The use of social media influencers for marketing campaigns is now a common practice in Oman by small and large businesses alike, and it is now more necessary than ever for the activities of these social media influencers to have some guidelines.

Social media influencers operate in a variety of industries, from fashion and cooking to technology and health. Many of these social media influencers run their accounts for profit, offer advertisement packages to businesses, and charge money for public appearances.

The activities of these social media influencers require some regulations due to the commercial nature of these activities and the damage that they can cause to members of the public as a result of false or misleading advertising.

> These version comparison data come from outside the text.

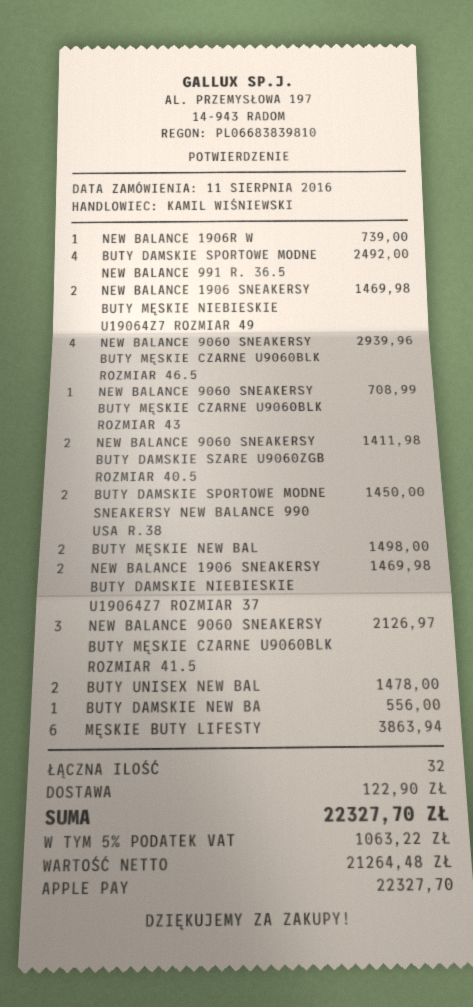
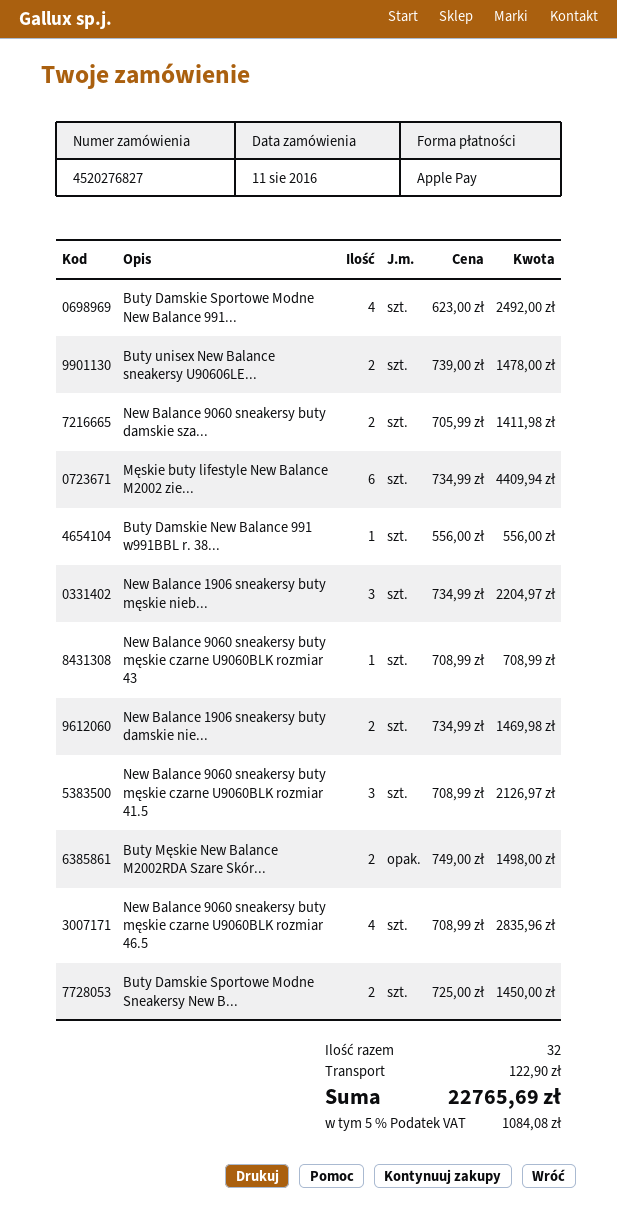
NEW BALANCE 1906R W: 1 for 739.00 -> none
NEW BALANCE 1906 SNEAKERSY BUTY MĘSKIE NIEBIESKIE U19064Z7 ROZMIAR 49: 2 for 1469.98 -> 3 for 2204.97
NEW BALANCE 9060 SNEAKERSY BUTY MĘSKIE CZARNE U9060BLK ROZMIAR 46.5: 4 for 2939.96 -> 4 for 2835.96
MĘSKIE BUTY LIFESTY: 6 for 3863.94 -> 6 for 4409.94
tax: 5% = 1063.22 -> 5% = 1084.08
total: 22327.70 -> 22765.69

Some social media influencers broadcast a significant part of their daily lives on Snapchat and Instagram to a degree that makes it difficult for their followers to determine if the content they are watching is a genuine update from the influencer or a paid advert by a business attempting to market its products to the followers of this influencer.

For example, social media influencers who specialise in fashion and make-up might share on a regular basis the beauty products that they genuinely use, and it is easy for them to promote a product they have never used when a company pays them to do so. Similarly, social media influencers who post about eating out might be paid by a restaurant to eat there, and then post that the food is ‘delicious’ even when they have not actually had a single proper meal at that restaurant besides this paid visit.

It is easy to dismiss the significant consequences of misleading paid content on social media on the basis that we as users should know that the majority of the content on these accounts is sponsored and nothing that these influencers say is their real opinion. But, we should not assume that all Internet users are aware of this, especially when many children, who might not be in a position to make a proper judgement, follow these social media influencers and idolise them.

Furthermore, the damage that might be caused by misleading advertisements by social media influencers can be extremely serious or life-threatening. For example, a social media influencer might be paid by a weight loss drug business to promote certain pills or syrups that are supposed to reduce weight, when these products have not been authorised by the government locally and might have disastrous side-effects.

Many countries around the world are taking note of the risks associated with social media marketing and taking measures to protect members of the public from potentially misleading content published by social media influencers. In the US, the Federal Trade Commission, the body responsible for consumer protection, has Endorsement Guides that apply to social media influencers and require them to clearly disclose to their followers if a post is somehow connected to a sponsor.

Some social media platforms, such as Instagram, now have built-in mechanisms to help social media influencers disclose that a post is sponsored by labelling it clearly as ‘Paid Partnership’.

Social media influencers can provide their followers with interesting content and can help in making them aware of new products and services that are available in the country. However, the authorities must take measures to ensure that these influencers do not mislead members of the public and that they are held accountable for the information they publish about the products they promote.